Please give back, exactly as written, the lines from the line with "vinyl pipe slantingly.</div>" to the line with "-48,7 +48,7 @@" in the listing below, leaving out all pictures.
------
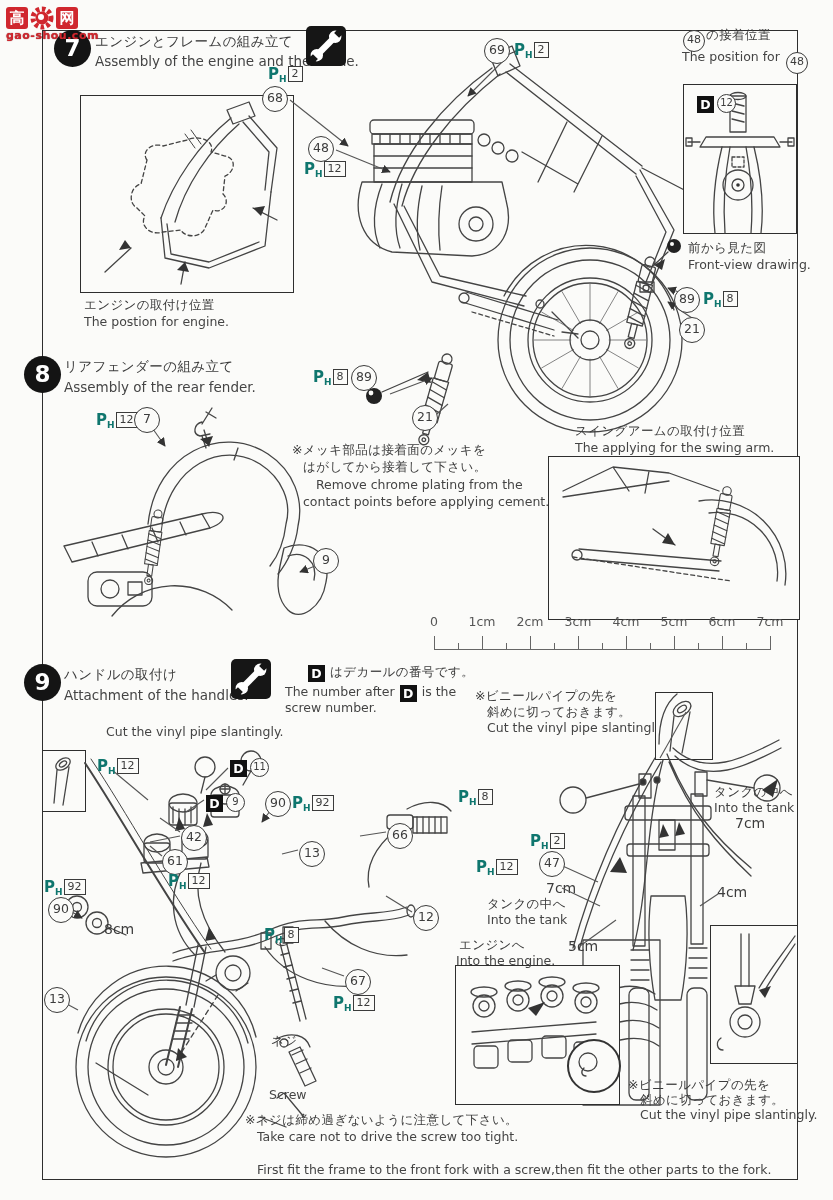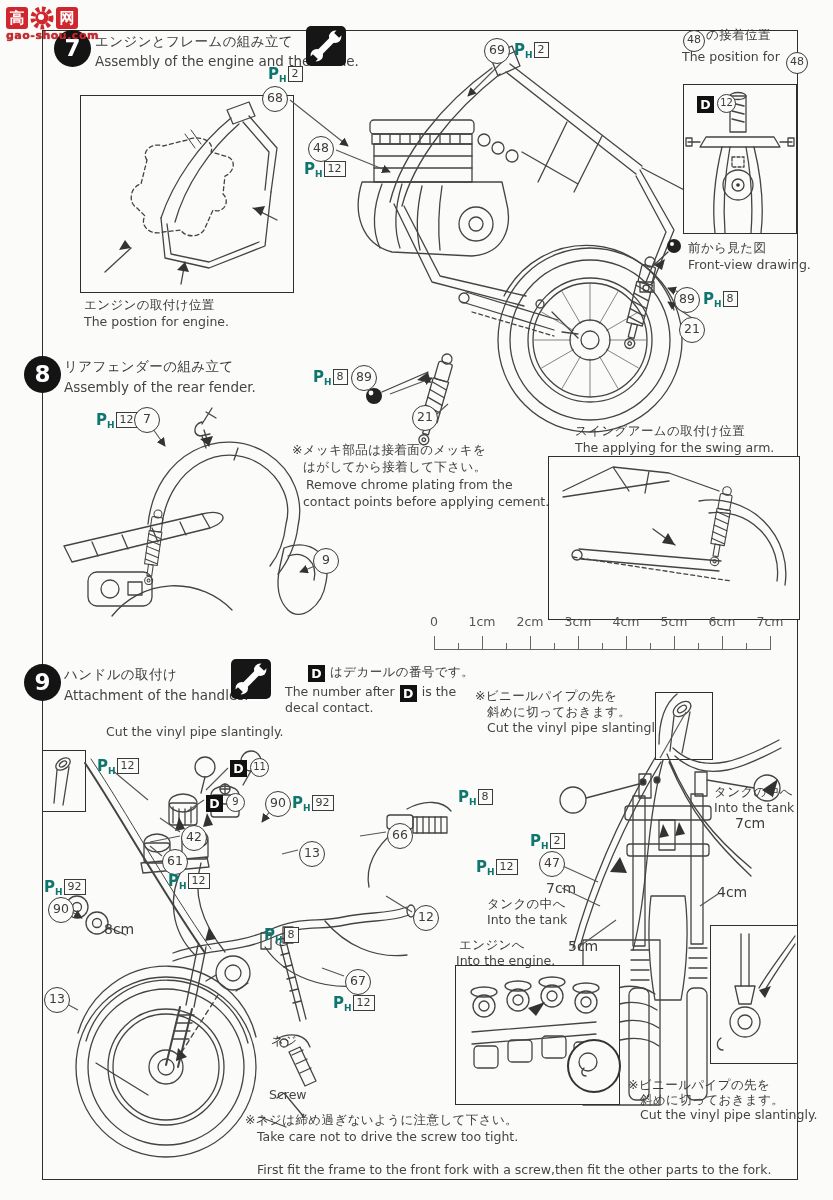--- a/index.html
+++ b/index.html
@@ -266,7 +266,7 @@
 
   <div class="abs jp sm" style="left:292px;top:442px;">※メッキ部品は接着面のメッキを</div>
   <div class="abs jp sm" style="left:303px;top:459px;">はがしてから接着して下さい。</div>
-  <div class="abs en sm" style="left:306px;top:477px;">Remove chrome plating from the</div>
+  <div class="abs en sm" style="left:316px;top:477px;">Remove chrome plating from the</div>
   <div class="abs en sm" style="left:303px;top:494px;">contact points before applying cement.</div>
 
   <div id="ruler">

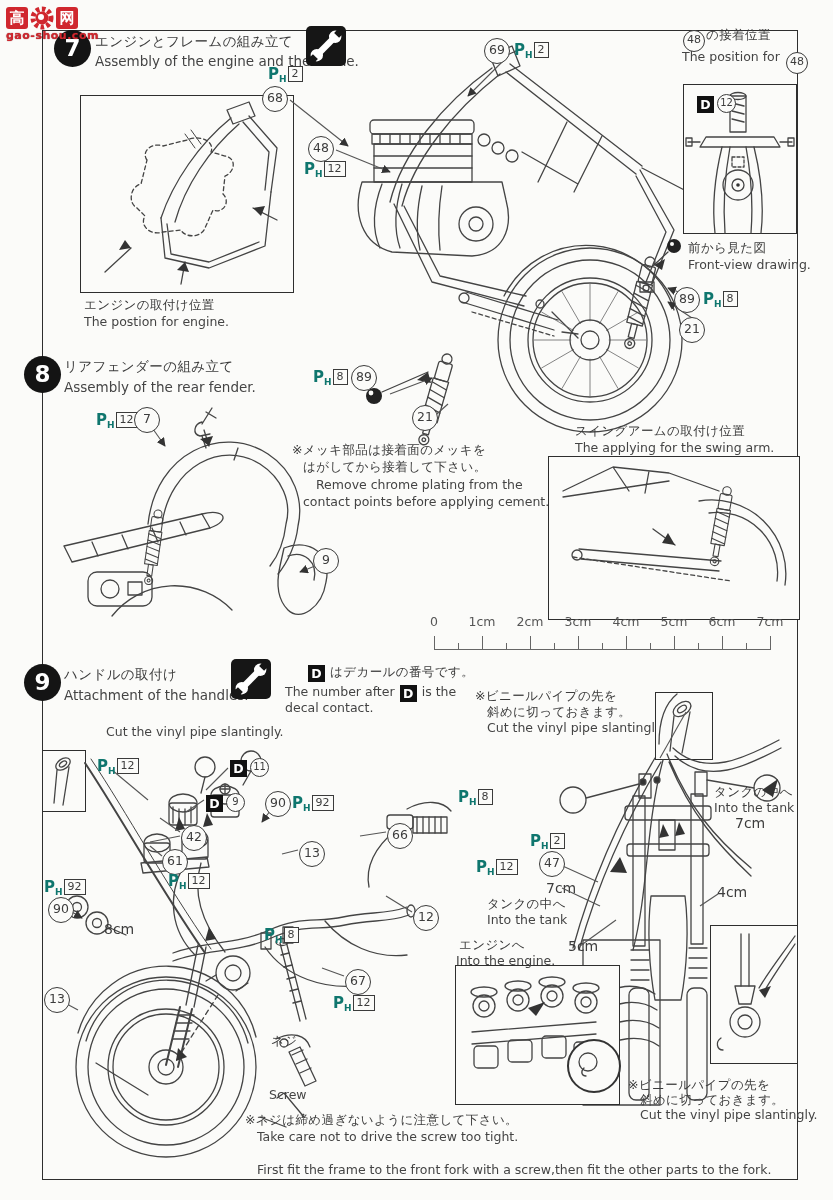--- a/index.html
+++ b/index.html
@@ -321,7 +321,7 @@
     <span class="dbox">D</span>
     <span class="en sm">is the</span>
   </div>
-  <div class="abs en sm" style="left:285px;top:700px;">decal contact.</div>
+  <div class="abs en sm" style="left:285px;top:700px;">screw number.</div>
 
   <div class="abs en sm" style="left:106px;top:724px;">Cut the vinyl pipe slantingly.</div>
   <div class="abs jp sm" style="left:475px;top:688px;">※ビニールパイプの先を</div>

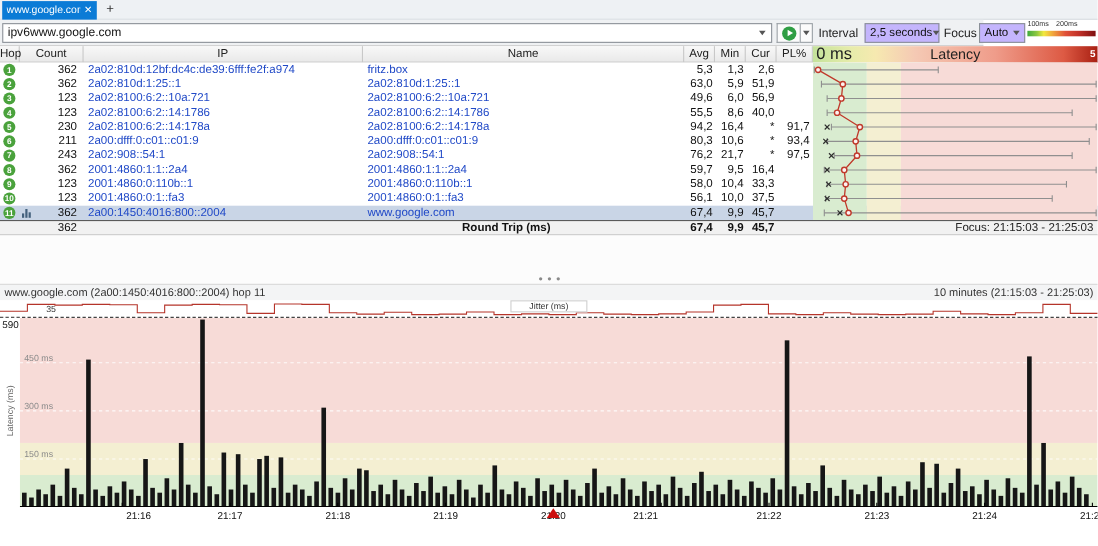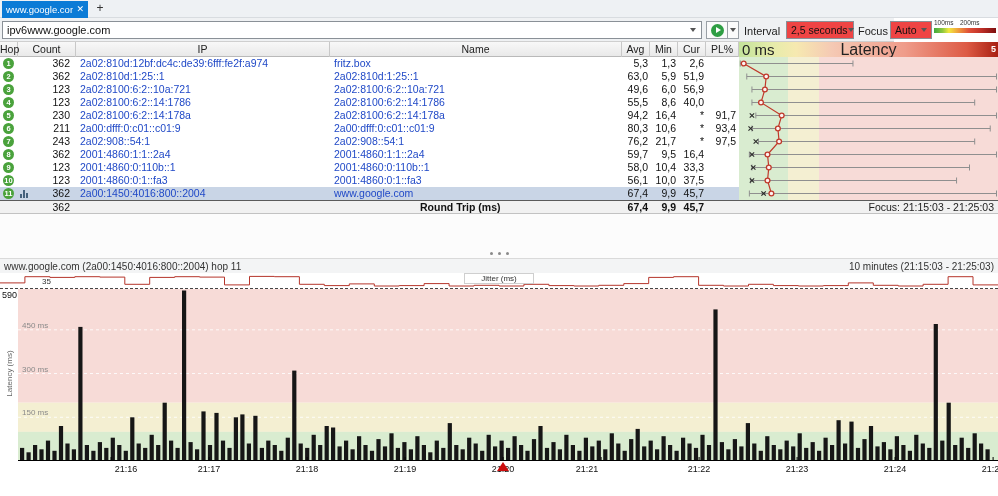--- a/index.html
+++ b/index.html
@@ -28,7 +28,7 @@
   .tb-label { position:absolute; top:7px; font-size:11px; color:#222; }
   #interval-label { left:744px; }
   #focus-label { left:858px; }
-  .select { position:absolute; top:3px; height:18px; background:#ef4444; border:1px solid #8a9097; display:flex; align-items:center; padding:4px 4px; cursor:pointer; }
+  .select { position:absolute; top:3px; height:18px; background:#c4b5fd; border:1px solid #8a9097; display:flex; align-items:center; padding:4px 4px; cursor:pointer; }
   .select .val { flex:1; font-size:10.5px; white-space:nowrap; }
   #interval-select { left:786px; width:68px; }
   #focus-select { left:890px; width:42px; }

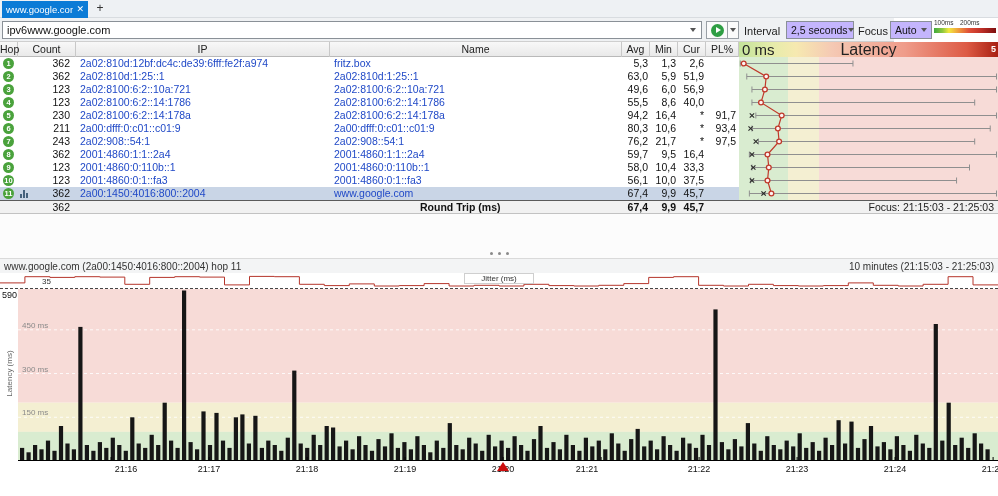--- a/index.html
+++ b/index.html
@@ -48,7 +48,7 @@
   #th-latency{left:739px;width:259px;border-right:none;
       background:linear-gradient(to right,#c4e29b 0%,#e6ecaa 13%,#f6e9b0 22%,#f5c9b4 36%,#ef9c8a 64%,#dd5a44 88%,#a81f12 100%);}
   #th-latency .zero { position:absolute; left:3px; top:0; font-size:15px; color:#222; }
-  #th-latency .ltxt { font-size:16px; color:#222; }
+  #th-latency .ltxt { font-size:13px; color:#222; }
   #th-latency .maxp { position:absolute; right:2px; top:0; font-size:9px; color:#fff; font-weight:bold; }
 
   

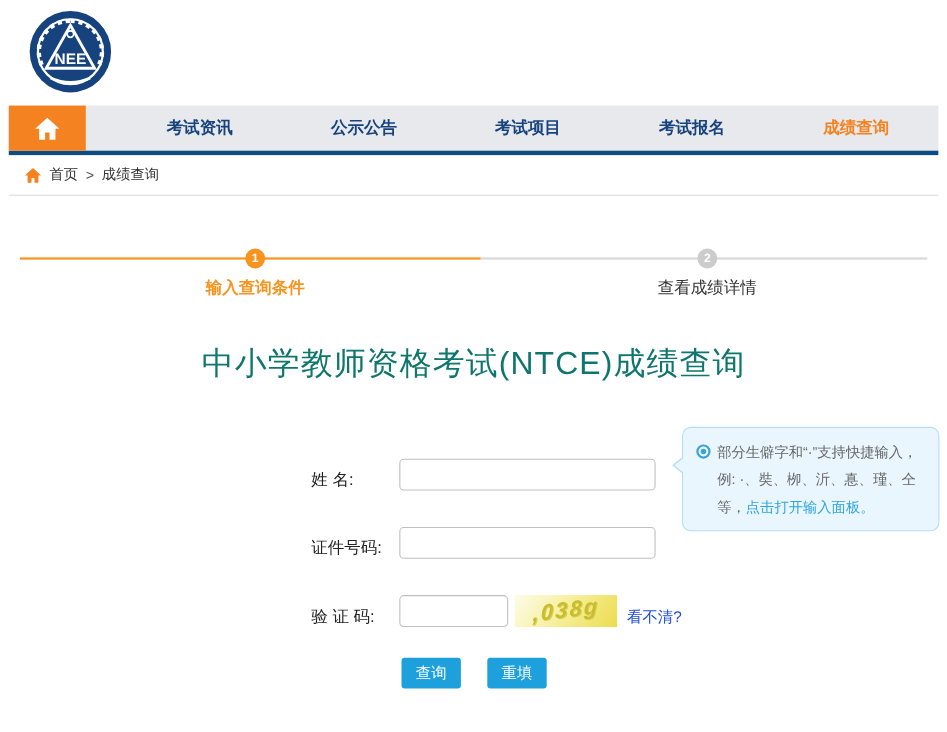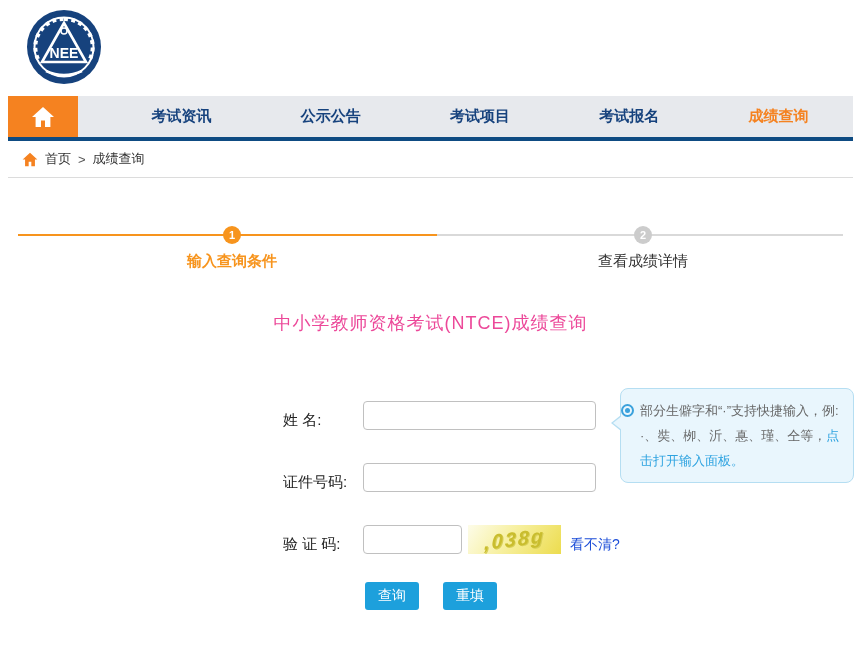--- a/index.html
+++ b/index.html
@@ -47,7 +47,7 @@
   .step-label.l2 { left: 563px; color: #333; }
 
   
-  .page-title { margin-top: 33px; text-align: center; color: #ec4899; font-size: 18px;
+  .page-title { margin-top: 33px; text-align: center; color: #0f766e; font-size: 29px;
                 letter-spacing: 1px; }
 
   

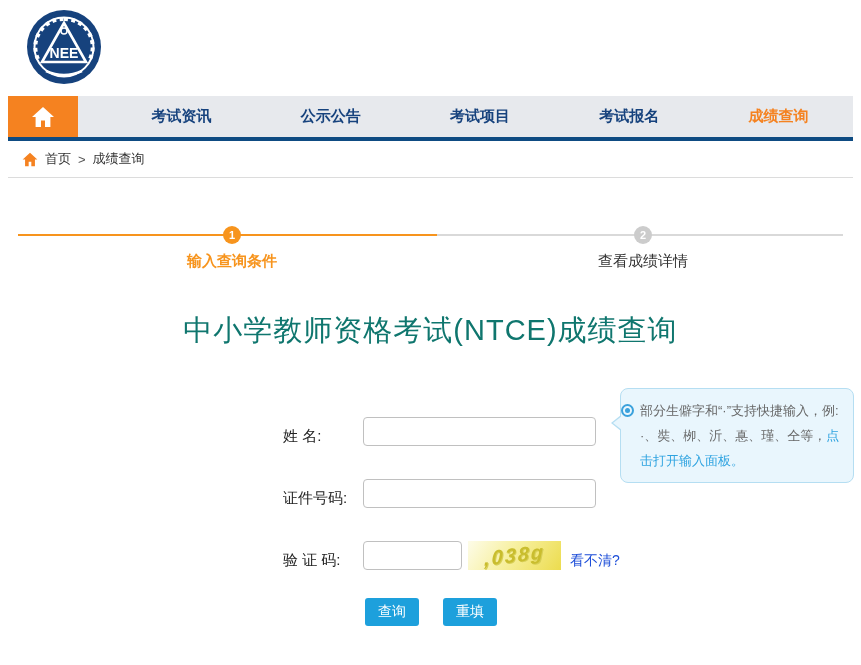--- a/index.html
+++ b/index.html
@@ -77,7 +77,7 @@
   
   .tooltip { position: absolute; left: 620px; top: 388px; width: 234px;
              background: #e9f6fd; border: 1px solid #b5def2; border-radius: 8px;
-             padding: 9px 10px 9px 0; font-size: 13px; color: #666; line-height: 25px; }
+             padding: 9px 10px 9px 12px; font-size: 13px; color: #666; line-height: 25px; }
   .tooltip::before { content: ""; position: absolute; left: -10px; top: 26px; width: 0; height: 0;
              border-top: 8px solid transparent; border-bottom: 8px solid transparent;
              border-right: 10px solid #b5def2; }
------
● **Result for this exercise**
   <div class="abs en sm" style="left:106px;top:724px;">Cut the vinyl pipe slantingly.</div>
   <div class="abs jp sm" style="left:475px;top:688px;">※ビニールパイプの先を</div>

--- a/index.html
+++ b/index.html
@@ -28,7 +28,7 @@
   .tb-label { position:absolute; top:7px; font-size:11px; color:#222; }
   #interval-label { left:744px; }
   #focus-label { left:858px; }
-  .select { position:absolute; top:3px; height:18px; background:#ef4444; border:1px solid #8a9097; display:flex; align-items:center; padding:4px 4px; cursor:pointer; }
+  .select { position:absolute; top:3px; height:18px; background:#c4b5fd; border:1px solid #8a9097; display:flex; align-items:center; padding:4px 4px; cursor:pointer; }
   .select .val { flex:1; font-size:10.5px; white-space:nowrap; }
   #interval-select { left:786px; width:68px; }
   #focus-select { left:890px; width:42px; }

--- a/index.html
+++ b/index.html
@@ -48,7 +48,7 @@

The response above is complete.